Il 5 marzo 1996 David Lipsky arriva a casa di David Foster Wallace. Inviato dalla rivista Rolling Stones, all'indomani dell'uscita americana di Infinite Jest, Lipsky sta per trascorrere cinque giorni con lo scrittore balzato in pochi giorni alle vette del successo, per registrare il racconto della sua vita. Con un registratore nuovo alla mano, Lipsky viaggerà con Wallace, assistendo alle lezioni dei suoi corsi di scrittura, ai reading, ma soprattutto coinvolgendolo in una conversazione personale sulla letteratura, la scrittura, la politica, la società, e gli aspetti più privati della sua vita, quali la famiglia, la formazione, le influenze, la passione sportiva, l'assunzione di droghe.
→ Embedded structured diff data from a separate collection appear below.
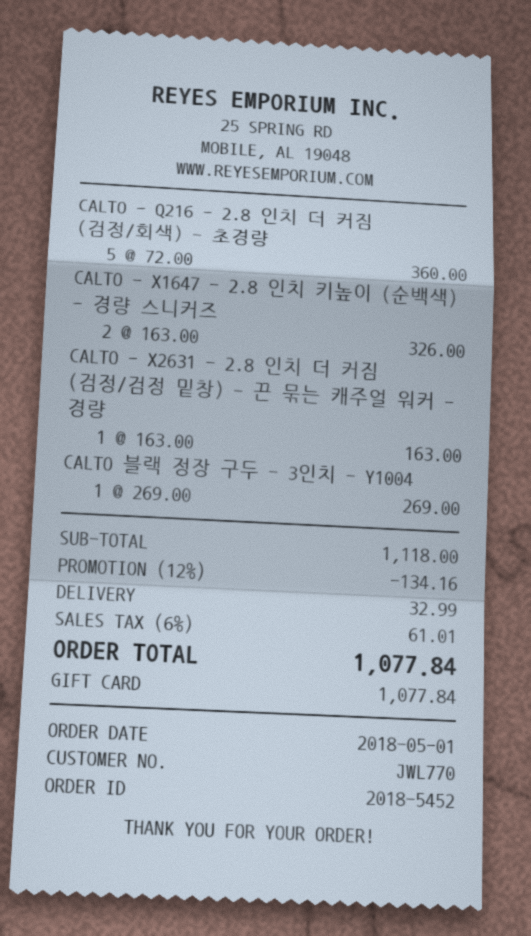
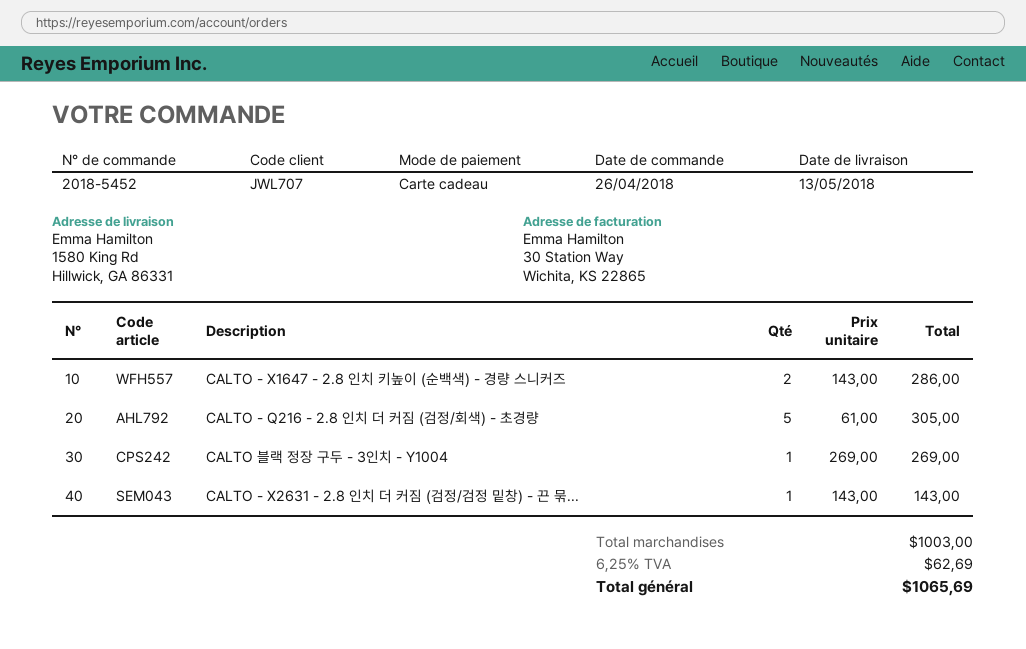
order date: 2018-05-01 -> 2018-04-26
customer number: JWL770 -> JWL707
CALTO - Q216 - 2.8 인치 더 커짐 (검정/회색) - 초경량: 5 x 72.00 = 360.00 -> 5 x 61.00 = 305.00
CALTO - X1647 - 2.8 인치 키높이 (순백색) - 경량 스니커즈: 2 x 163.00 = 326.00 -> 2 x 143.00 = 286.00
CALTO - X2631 - 2.8 인치 더 커짐 (검정/검정 밑창) - 끈 묶는 캐주얼 워커 - 경량: 1 x 163.00 = 163.00 -> 1 x 143.00 = 143.00
subtotal: 1118.00 -> 1003.00
discount: 12% = 134.16 -> none
shipping: 32.99 -> none
tax: 6% = 61.01 -> 6.25% = 62.69
total: 1077.84 -> 1065.69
Come diventare se stessi è dunque la trascrizione fedele del materiale registrato all'epoca: il ritratto di uno scrittore geniale e di un uomo divertente, amabile, generoso, ossessionato dalla solitudine, terrorizzato dal clamore mediatico (che poi ne ha fatto un martire e un simbolo dei nostri tempi).
"Ecco un'altra cosa che questo libro vorrebbe essere: il ritratto di com'era David quando, a trentaquattro anni, si ritrovava in mano solo carte buone e tutte le sue navi erano tornate sane e salve in porto".
Un libro on the road, fatto di divertenti aneddoti, racconti, confessioni, opinioni, che si susseguono come se stessimo assistendo a una lunga chiaccherata in autostrada, in presa diretta, senza tagli. È l'unico modo, secondo Lipsky, per non offendere la memoria di Foster Wallace, angosciato ("angoscia" è una parola che torna frequentemente nel dialogo) dal pericolo della strumentalizzazione della propria immagine da parte dei media. "Se tu volessi, insomma, al tuo pezzo fondamentalmente potresti dare la forma che vuoi. E questo è per me fonte di grandissima angoscia. Perché voglio essere io a cercare di modellare e gestire l'immagine di me che viene trasmessa". Fin dalle prime pagine, le sensazioni di Foster Wallace appaiono divise tra una naturale felicità per il successo di critica e pubblico di Infinite Jest e una consapevole diffidenza nei confronti dell'interesse che si era scatenato intorno al libro e al suo autore.
Tanti i temi toccati dai due scrittori a dialogo. La letteratura, ovviamente, al primo posto, con il suo riverbero continuo sulla realtà. I libri, per Foster Wallace, esistono per farti sentire meno solo.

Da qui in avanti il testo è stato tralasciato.